*** RECORDED DATA

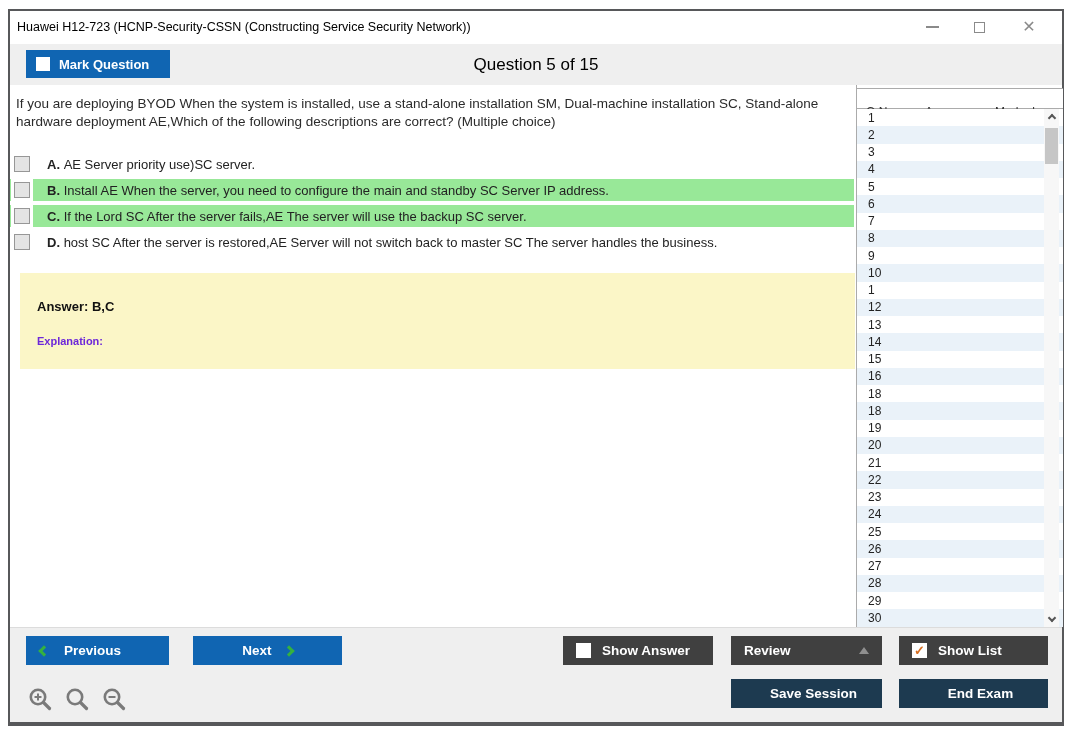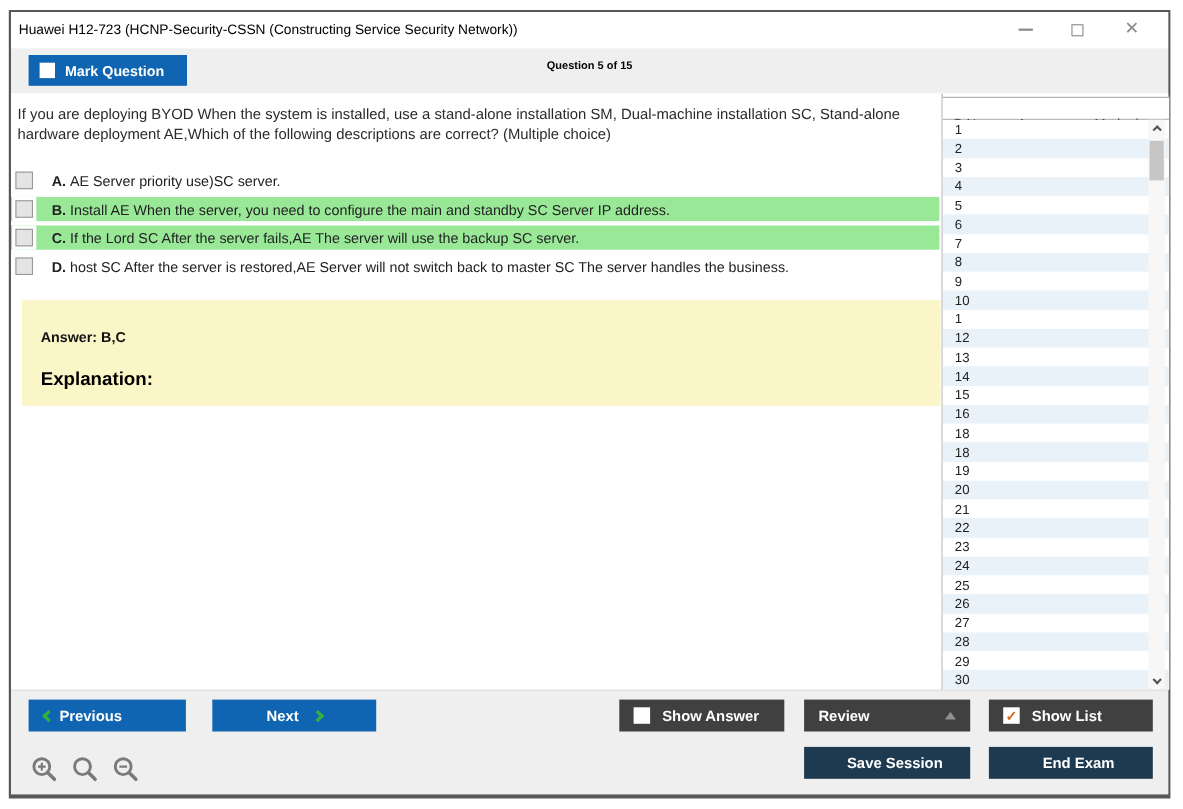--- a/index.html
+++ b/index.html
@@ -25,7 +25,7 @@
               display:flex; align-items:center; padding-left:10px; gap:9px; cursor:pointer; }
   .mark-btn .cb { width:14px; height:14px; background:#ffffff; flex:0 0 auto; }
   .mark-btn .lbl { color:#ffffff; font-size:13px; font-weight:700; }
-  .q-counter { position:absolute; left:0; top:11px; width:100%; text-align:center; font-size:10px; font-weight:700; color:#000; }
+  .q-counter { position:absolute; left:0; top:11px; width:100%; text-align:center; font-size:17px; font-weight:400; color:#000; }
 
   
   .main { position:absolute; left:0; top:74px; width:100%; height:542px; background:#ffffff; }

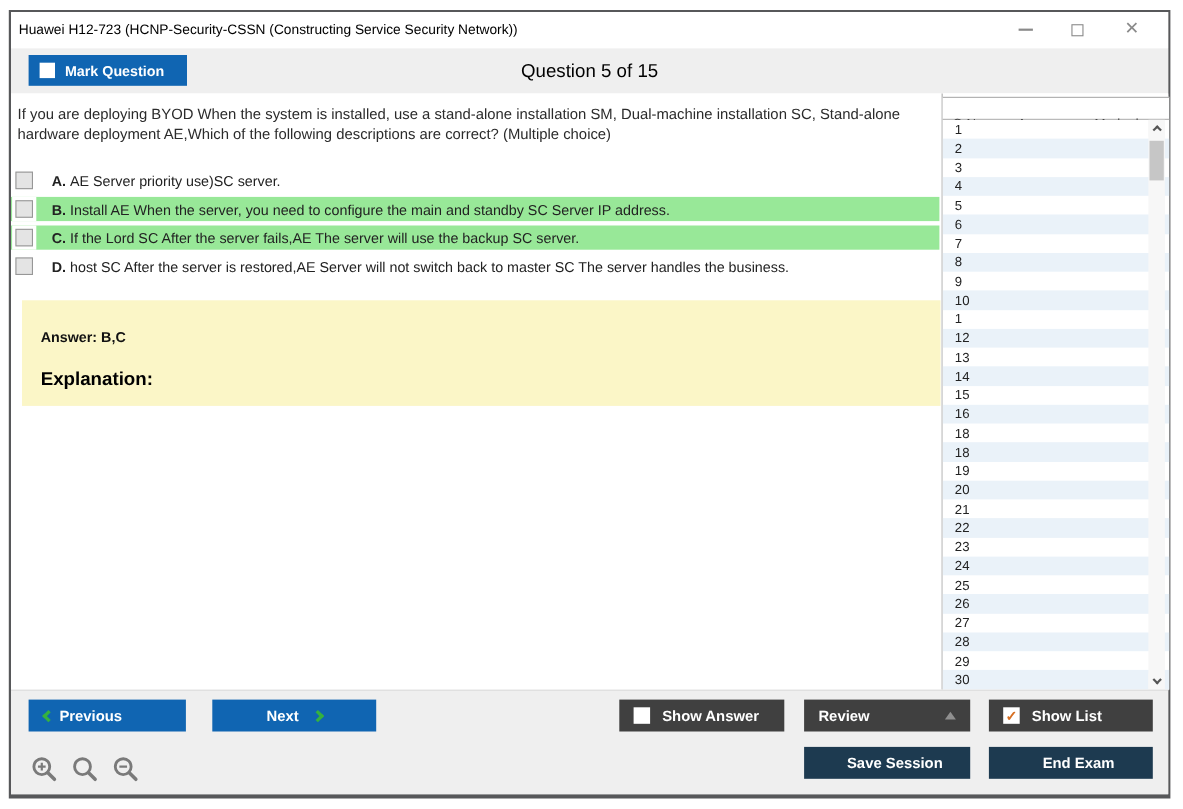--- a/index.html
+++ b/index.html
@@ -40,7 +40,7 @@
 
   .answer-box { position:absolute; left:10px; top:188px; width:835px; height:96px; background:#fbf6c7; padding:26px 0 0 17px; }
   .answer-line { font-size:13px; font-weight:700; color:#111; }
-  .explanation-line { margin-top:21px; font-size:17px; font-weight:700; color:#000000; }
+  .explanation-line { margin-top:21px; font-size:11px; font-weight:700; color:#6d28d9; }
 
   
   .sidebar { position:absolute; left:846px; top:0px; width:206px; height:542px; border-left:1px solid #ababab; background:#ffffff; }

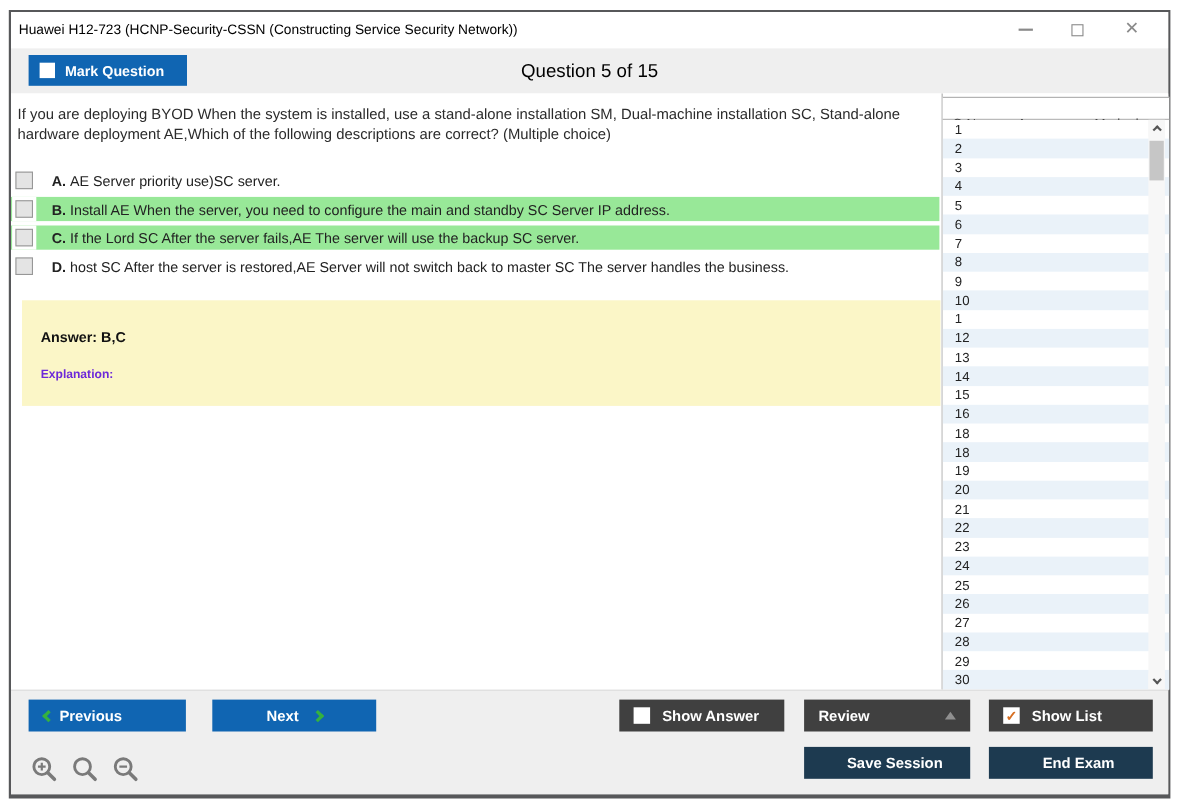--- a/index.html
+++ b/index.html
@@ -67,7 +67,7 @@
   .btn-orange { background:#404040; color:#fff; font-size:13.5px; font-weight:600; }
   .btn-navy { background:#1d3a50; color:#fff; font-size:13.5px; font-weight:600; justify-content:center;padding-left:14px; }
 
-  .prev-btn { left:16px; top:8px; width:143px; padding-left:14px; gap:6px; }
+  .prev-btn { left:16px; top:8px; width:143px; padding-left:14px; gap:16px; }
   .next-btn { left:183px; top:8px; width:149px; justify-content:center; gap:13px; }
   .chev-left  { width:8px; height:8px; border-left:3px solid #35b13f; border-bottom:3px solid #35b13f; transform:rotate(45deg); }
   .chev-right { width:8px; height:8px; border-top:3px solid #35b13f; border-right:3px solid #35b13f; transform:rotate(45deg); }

******

**DIRECTIONS FOR THIS TASK**:
Word for word, repeat the data above with the pictures left out.

**RESULT BELOW**:
--- a/index.html
+++ b/index.html
@@ -25,7 +25,7 @@
               display:flex; align-items:center; padding-left:10px; gap:9px; cursor:pointer; }
   .mark-btn .cb { width:14px; height:14px; background:#ffffff; flex:0 0 auto; }
   .mark-btn .lbl { color:#ffffff; font-size:13px; font-weight:700; }
-  .q-counter { position:absolute; left:0; top:11px; width:100%; text-align:center; font-size:10px; font-weight:700; color:#000; }
+  .q-counter { position:absolute; left:0; top:11px; width:100%; text-align:center; font-size:17px; font-weight:400; color:#000; }
 
   
   .main { position:absolute; left:0; top:74px; width:100%; height:542px; background:#ffffff; }

--- a/index.html
+++ b/index.html
@@ -40,7 +40,7 @@
 
   .answer-box { position:absolute; left:10px; top:188px; width:835px; height:96px; background:#fbf6c7; padding:26px 0 0 17px; }
   .answer-line { font-size:13px; font-weight:700; color:#111; }
-  .explanation-line { margin-top:21px; font-size:17px; font-weight:700; color:#000000; }
+  .explanation-line { margin-top:21px; font-size:11px; font-weight:700; color:#6d28d9; }
 
   
   .sidebar { position:absolute; left:846px; top:0px; width:206px; height:542px; border-left:1px solid #ababab; background:#ffffff; }

--- a/index.html
+++ b/index.html
@@ -67,7 +67,7 @@
   .btn-orange { background:#404040; color:#fff; font-size:13.5px; font-weight:600; }
   .btn-navy { background:#1d3a50; color:#fff; font-size:13.5px; font-weight:600; justify-content:center;padding-left:14px; }
 
-  .prev-btn { left:16px; top:8px; width:143px; padding-left:14px; gap:6px; }
+  .prev-btn { left:16px; top:8px; width:143px; padding-left:14px; gap:16px; }
   .next-btn { left:183px; top:8px; width:149px; justify-content:center; gap:13px; }
   .chev-left  { width:8px; height:8px; border-left:3px solid #35b13f; border-bottom:3px solid #35b13f; transform:rotate(45deg); }
   .chev-right { width:8px; height:8px; border-top:3px solid #35b13f; border-right:3px solid #35b13f; transform:rotate(45deg); }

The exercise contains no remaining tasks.